What the task asks:
Lines that include "color" make up the answer; copy all of them from the data below.

Stored entries:
______________________________

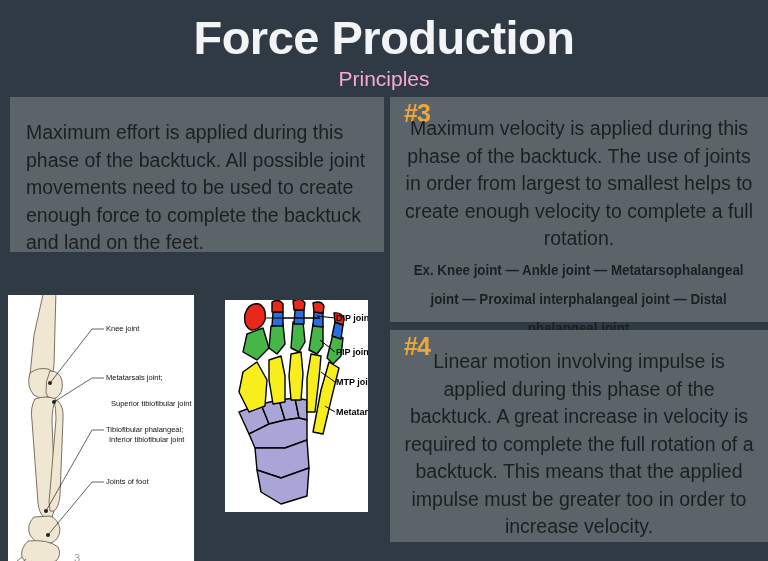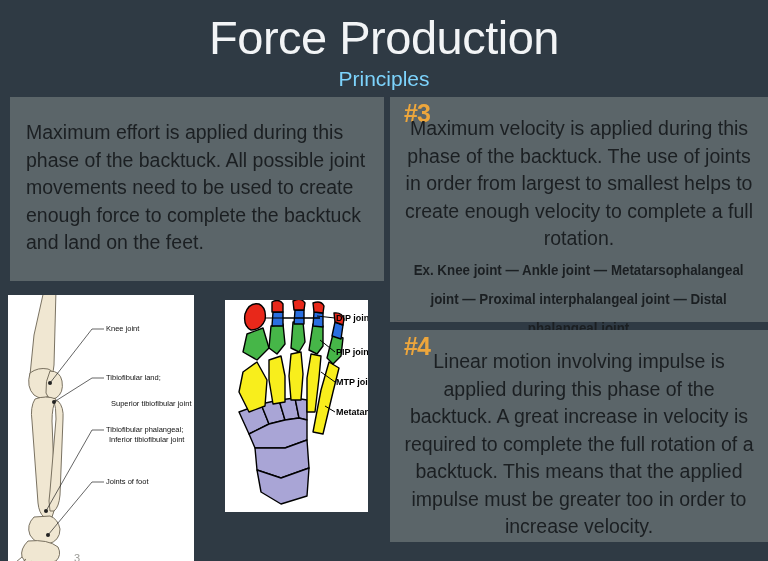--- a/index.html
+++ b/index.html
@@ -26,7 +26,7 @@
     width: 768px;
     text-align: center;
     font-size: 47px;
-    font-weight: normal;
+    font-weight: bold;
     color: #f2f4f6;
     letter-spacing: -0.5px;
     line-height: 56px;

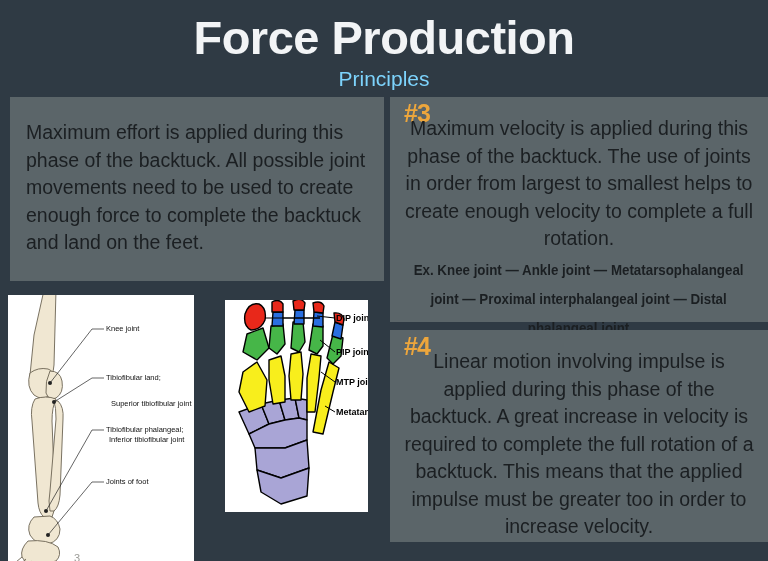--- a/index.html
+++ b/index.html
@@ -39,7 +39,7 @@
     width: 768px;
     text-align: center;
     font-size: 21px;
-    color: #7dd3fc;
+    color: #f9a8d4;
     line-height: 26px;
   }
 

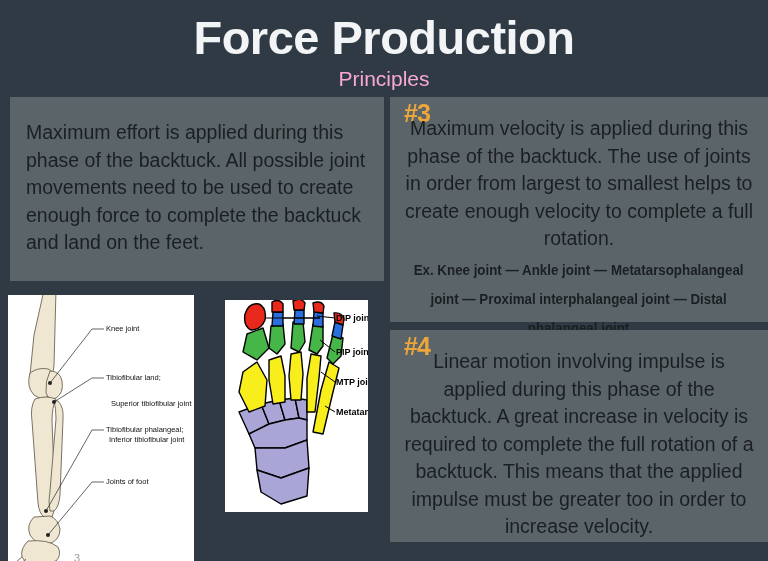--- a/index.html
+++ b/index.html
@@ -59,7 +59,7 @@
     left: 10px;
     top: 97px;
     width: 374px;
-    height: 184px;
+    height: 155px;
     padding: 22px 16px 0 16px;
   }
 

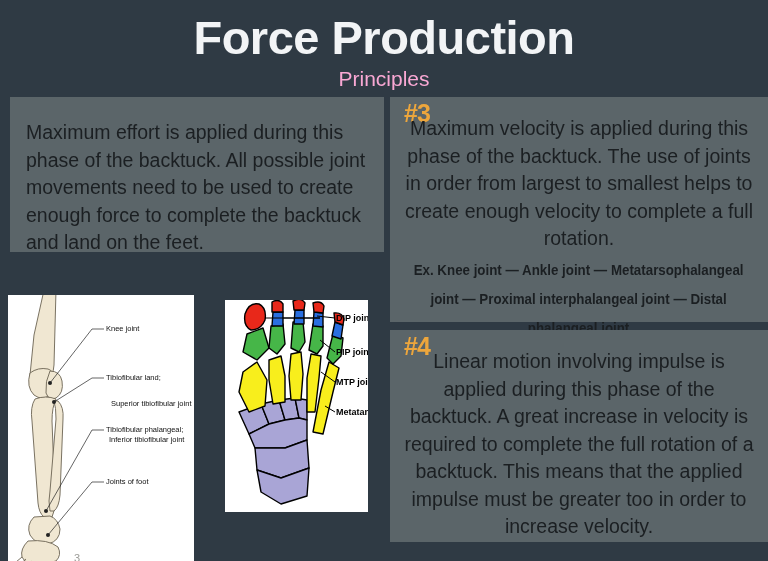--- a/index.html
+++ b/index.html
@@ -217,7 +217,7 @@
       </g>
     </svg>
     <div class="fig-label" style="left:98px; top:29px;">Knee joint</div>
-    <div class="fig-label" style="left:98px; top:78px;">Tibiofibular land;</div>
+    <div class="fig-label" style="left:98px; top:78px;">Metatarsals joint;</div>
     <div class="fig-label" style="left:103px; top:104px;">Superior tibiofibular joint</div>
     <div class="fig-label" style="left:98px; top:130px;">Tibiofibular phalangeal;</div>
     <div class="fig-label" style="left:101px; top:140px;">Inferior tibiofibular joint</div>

______________________________

Answer below:
     color: #f2f4f6;
-    color: #7dd3fc;
+    color: #f9a8d4;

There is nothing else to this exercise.